Dieser Dünkel! Wer ist nicht alles zum Islamkenner geworden seit dem Epochenwechsel. Wer nicht Renten-Experte wurde, wurde Islam-Experte, Themen mit Konjunktur. Auf Redaktionskonferenzen kennt man die Beweislage gegen indonesische Sektenführer besser als im Gerichtssaal vor Ort, sortiert leichthändig Gut und Böse im fernen Archipel - sind ja nur 220 Millionen Menschen auf ungefähr 3000 Inseln, da kann man sich gar nicht verfahren. Erkenntnis im Zweisprung. Erstens: Islamischer Terrorismus wird immer schlimmer. Zweitens: Muslime, die wütend sind, lassen sich für Terrorismus rekrutieren. Folglich - siehe erstens. Seltsam, die wütenden Leute, die ich kennen lernte, griffen alle bisher nicht zu Waffen.

Ich rette mich in Sarkasmus beim Schreiben, ungewollt. Weil es schwer ist, über Dinge zu reden, die mir wichtiger wären: Zum Beispiel, warum wir solchen Widerwillen dagegen haben, wenn andere ihrer Religion eine übermächtige Rolle im Leben einräumen.
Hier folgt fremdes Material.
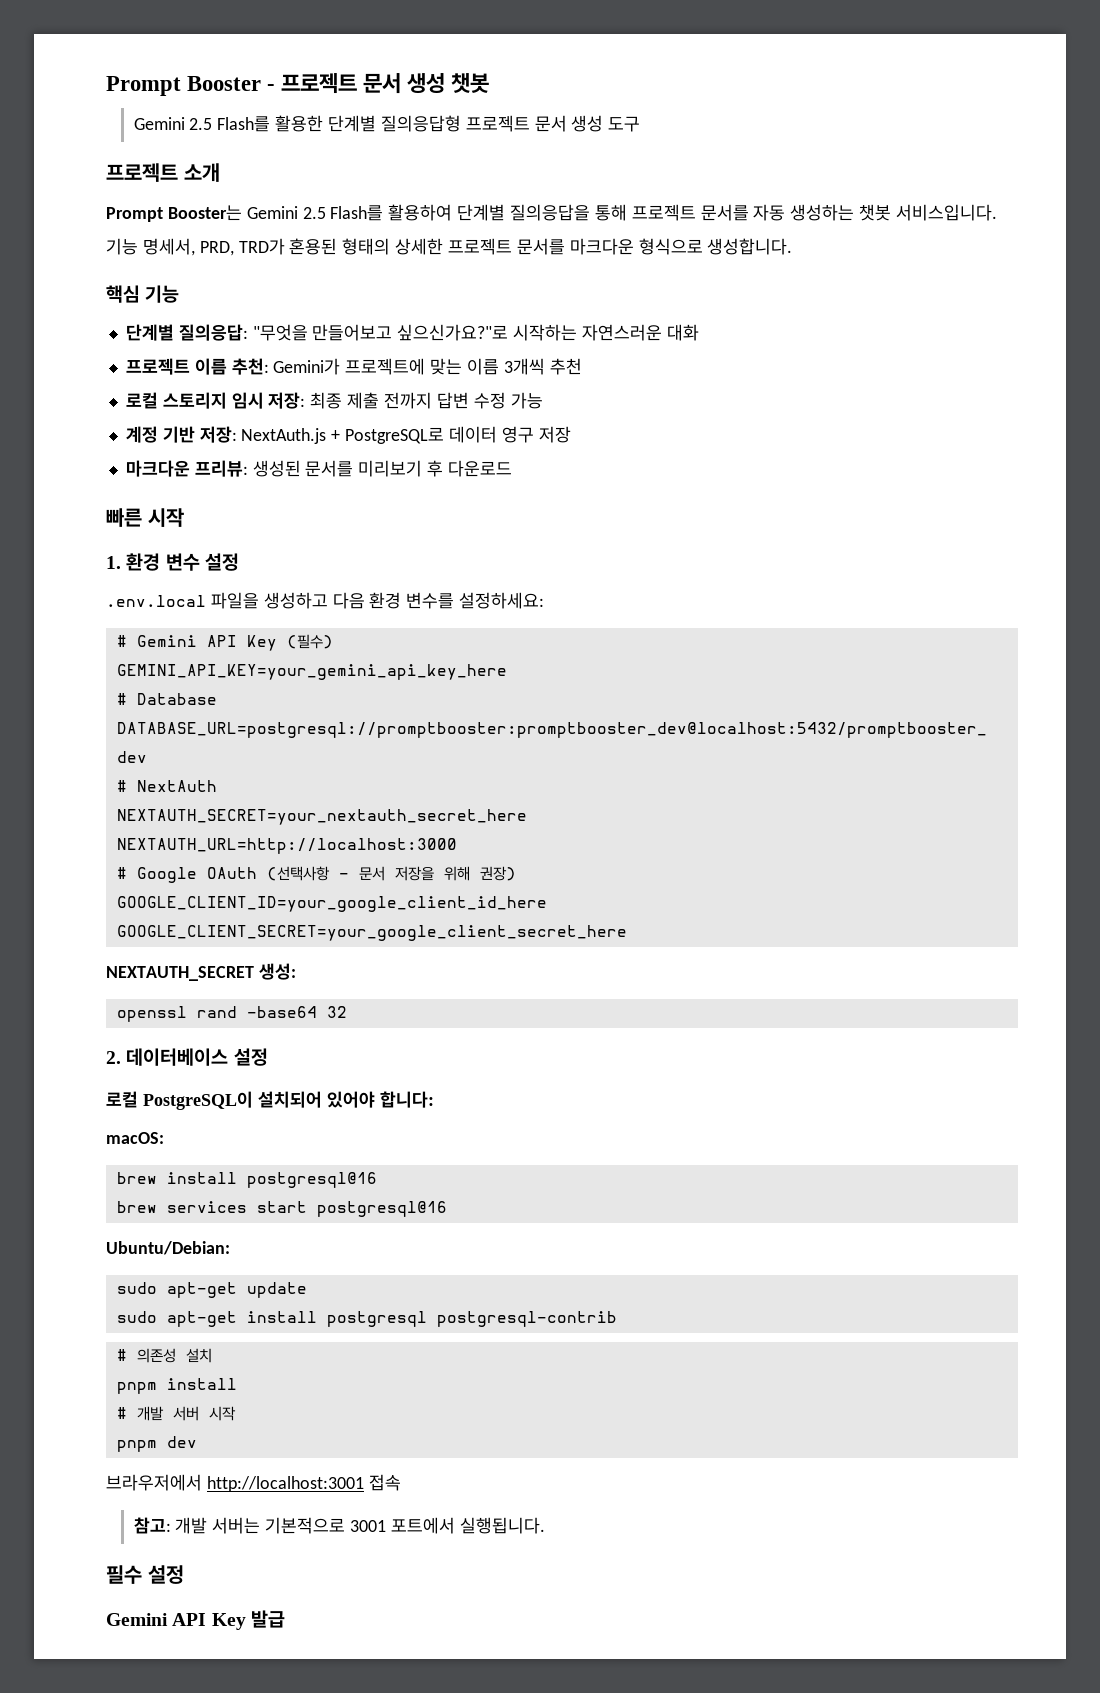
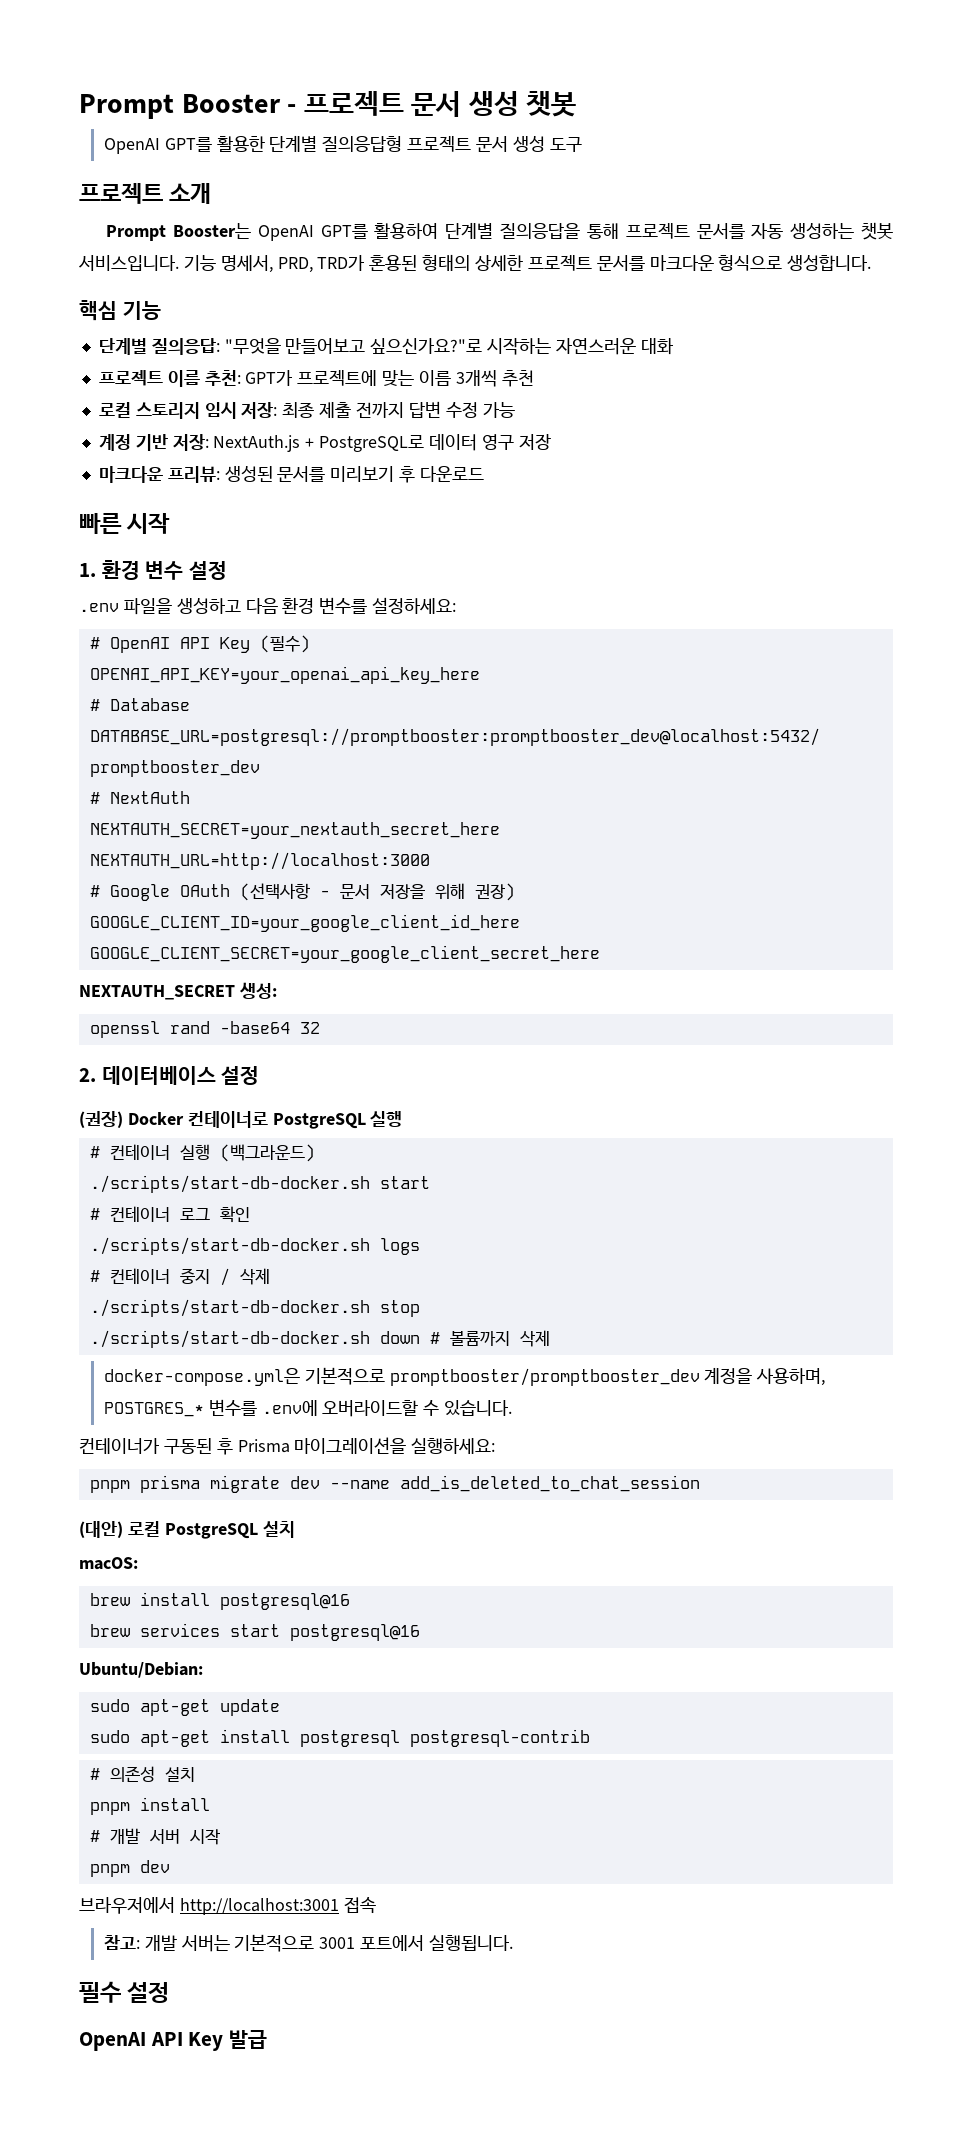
- Gemini 2.5 Flash를 활용한 단계별 질의응답형 프로젝트 문서 생성 도구
+ OpenAI GPT를 활용한 단계별 질의응답형 프로젝트 문서 생성 도구
- Prompt Booster는 Gemini 2.5 Flash를 활용하여 단계별 질의응답을 통해 프로젝트 문서를 자동 생성하는 챗봇 서비스입니다.
+ Prompt Booster는 OpenAI GPT를 활용하여 단계별 질의응답을 통해 프로젝트 문서를 자동 생성하는 챗봇 서비스입니다.
- 프로젝트 이름 추천: Gemini가 프로젝트에 맞는 이름 3개씩 추천
+ 프로젝트 이름 추천: GPT가 프로젝트에 맞는 이름 3개씩 추천
- .env.local 파일을 생성하고 다음 환경 변수를 설정하세요:
+ .env 파일을 생성하고 다음 환경 변수를 설정하세요:
- # Gemini API Key (필수)
+ # OpenAI API Key (필수)
- GEMINI_API_KEY=your_gemini_api_key_here
+ OPENAI_API_KEY=your_openai_api_key_here
- 로컬 PostgreSQL이 설치되어 있어야 합니다:
+ (권장) Docker 컨테이너로 PostgreSQL 실행
+ # 컨테이너 실행 (백그라운드)
+ ./scripts/start-db-docker.sh start
+ # 컨테이너 로그 확인
+ ./scripts/start-db-docker.sh logs
+ # 컨테이너 중지 / 삭제
+ ./scripts/start-db-docker.sh stop
+ ./scripts/start-db-docker.sh down # 볼륨까지 삭제
+ docker-compose.yml은 기본적으로 promptbooster/promptbooster_dev 계정을 사용하며, POSTGRES_* 변수를 .env에 오버라이드할 수 있습니다.
+ 컨테이너가 구동된 후 Prisma 마이그레이션을 실행하세요:
+ pnpm prisma migrate dev --name add_is_deleted_to_chat_session
+ (대안) 로컬 PostgreSQL 설치
- Gemini API Key 발급
+ OpenAI API Key 발급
Jetzt, es ist Abend, denke ich an das Tandoori-Kommando, so nannte ich insgeheim ein Quartett indisch-muslimischer Männer, später Hunger trieb sie wie mich regelmäßig zum selben Imbiss nahe der Moschee. Zum roten marinierten Tandoori-Huhn bekam ich stets ihre Belehrungen über den Koran als Beilage serviert; wehrlos und vollen Mundes nickte ich zu allem. Das machte sie froh: Jemand hörte ihnen zu! Jemand vom anderen Ufer.

Charlotte Wiedemann

Quelle: Frankfurter Rundschau, 19.09.2003

© 2003, Charlotte Wiedemann

Charlotte Wiedemann lebt als freie Autorin in Berlin. Von 1999 bis 2003 war sie freiberufliche Korrespondentin in Südostasien (Woche, Weltwoche, Merian, Geo) mit Wohnsitz in Malaysia.